*AVAILABLE DATA*:
====

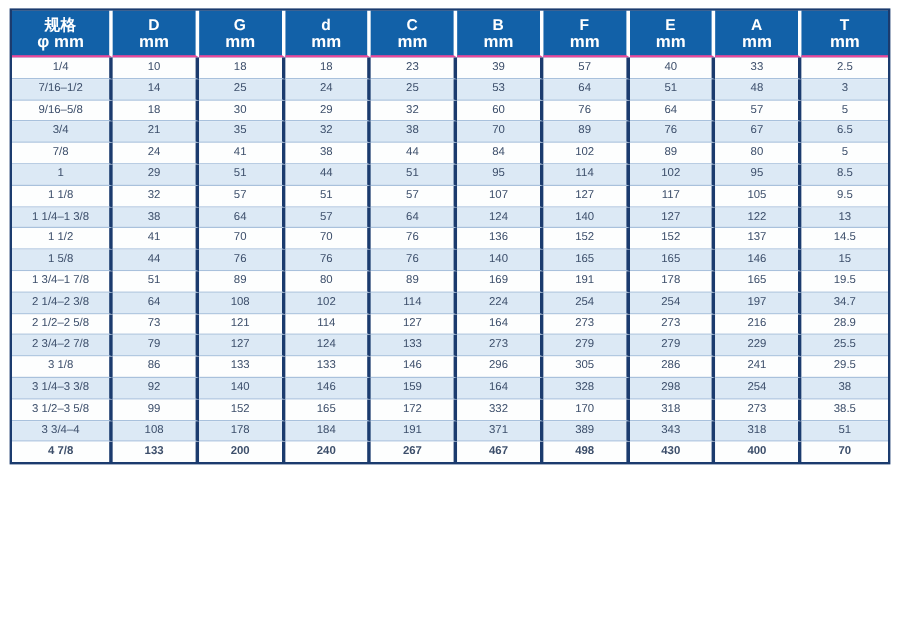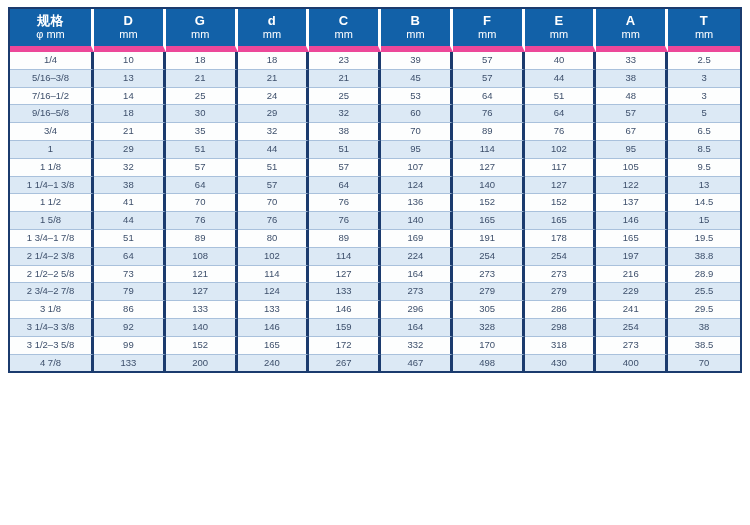"规格" thead th { border-bottom: 6px solid #ec4899 -> 2px solid #ec4899 }
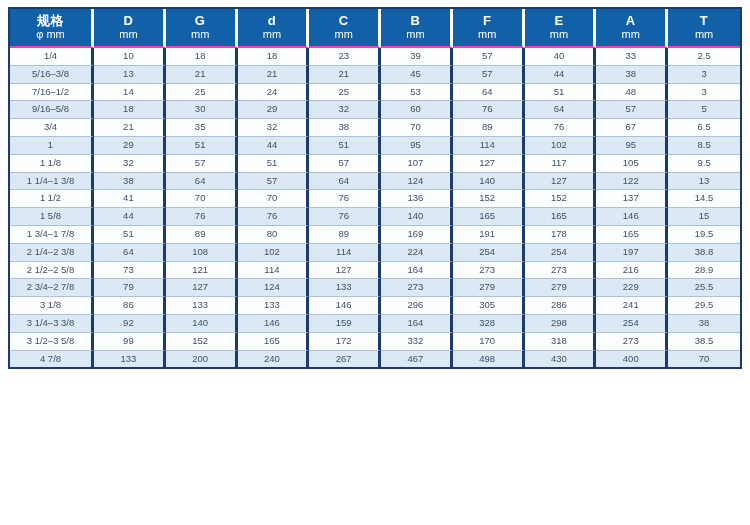"φ mm" thead th .unit { font-size: 11px -> 14px; font-weight: normal -> bold }
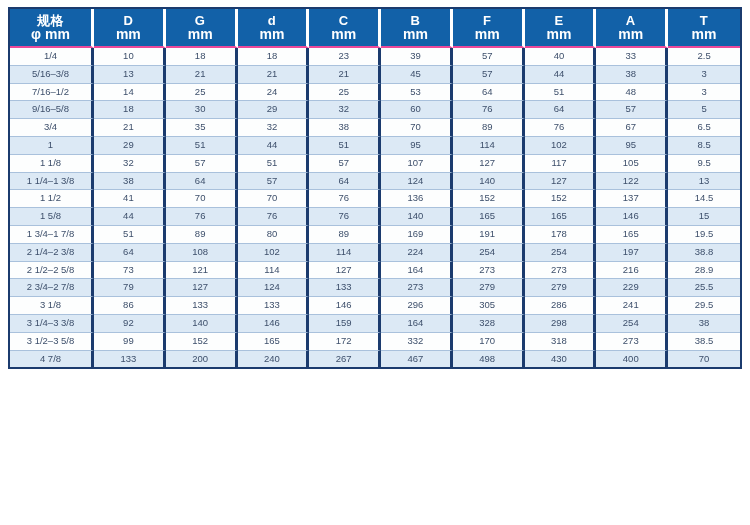"5/16–3/8" tr { html: <tr> <td>5/16–3/8</td> <td>13</td> <td>21</td> <td>21</td> <td>21</td> <td>45</td> <td>57</td> <td>44</td> <td>38</td> <td>3</td> </tr> -> none }
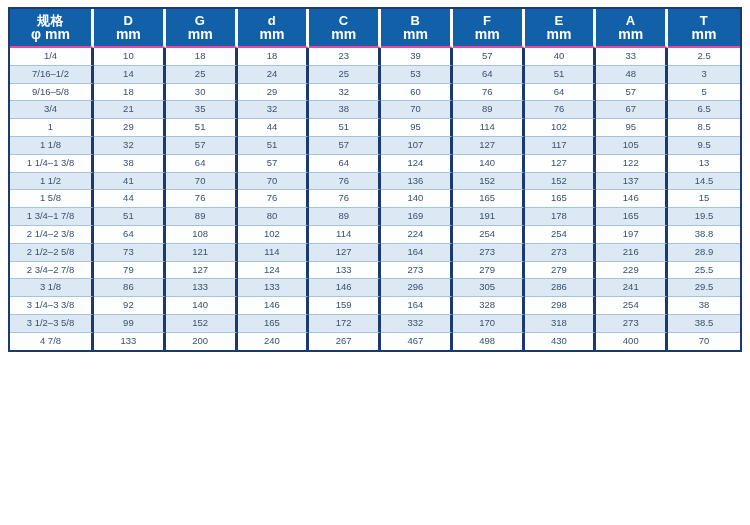"7/8" tr { html: none -> <tr> <td>7/8</td> <td>24</td> <td>41</td> <td>38</td> <td>44</td> <td>84</td> <td>102</td> <td>89</td> <td>80</td> <td>5</td> </tr> }
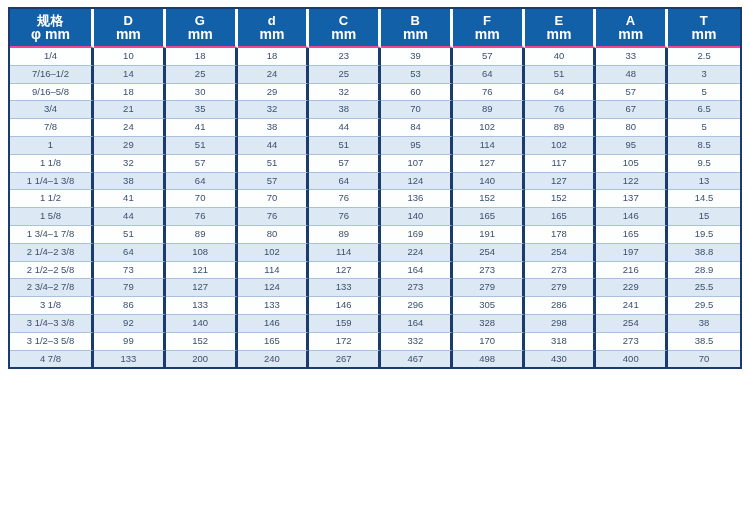"38.8" td { text: 38.8 -> 34.7 }
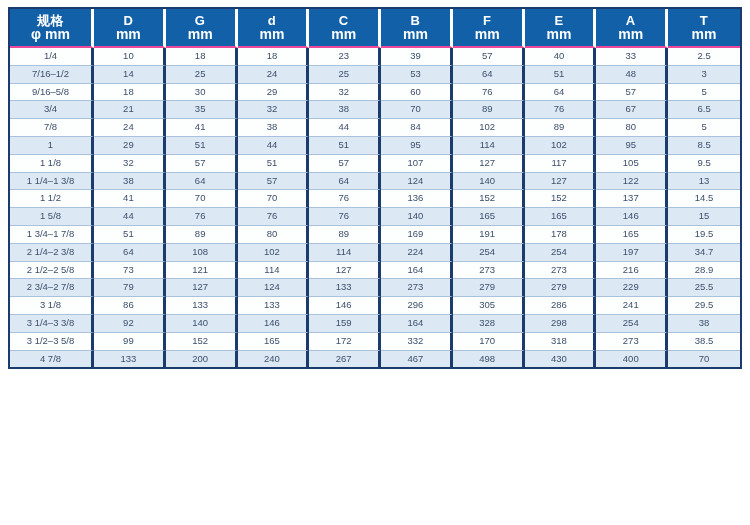"3 3/4–4" tr { html: none -> <tr> <td>3 3/4–4</td> <td>108</td> <td>178</td> <td>184</td> <td>191</td> <td>371</td> <td>389</td> <td>343</td> <td>318</td> <td>51</td> </tr> }
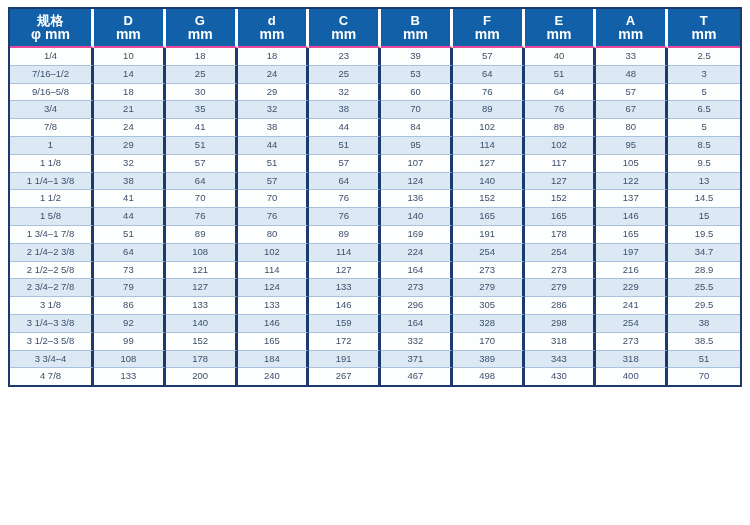"4 7/8" tbody tr:last-child td { font-weight: none -> bold }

====

*ABOUT THIS TASK*: Exact copies of all the entries are needed; output them without the pictures.

*RESPONSE*:
"规格" thead th { border-bottom: 6px solid #ec4899 -> 2px solid #ec4899 }
"φ mm" thead th .unit { font-size: 11px -> 14px; font-weight: normal -> bold }
"5/16–3/8" tr { html: <tr> <td>5/16–3/8</td> <td>13</td> <td>21</td> <td>21</td> <td>21</td> <td>45</td> <td>57</td> <td>44</td> <td>38</td> <td>3</td> </tr> -> none }
"7/8" tr { html: none -> <tr> <td>7/8</td> <td>24</td> <td>41</td> <td>38</td> <td>44</td> <td>84</td> <td>102</td> <td>89</td> <td>80</td> <td>5</td> </tr> }
"38.8" td { text: 38.8 -> 34.7 }
"3 3/4–4" tr { html: none -> <tr> <td>3 3/4–4</td> <td>108</td> <td>178</td> <td>184</td> <td>191</td> <td>371</td> <td>389</td> <td>343</td> <td>318</td> <td>51</td> </tr> }
"4 7/8" tbody tr:last-child td { font-weight: none -> bold }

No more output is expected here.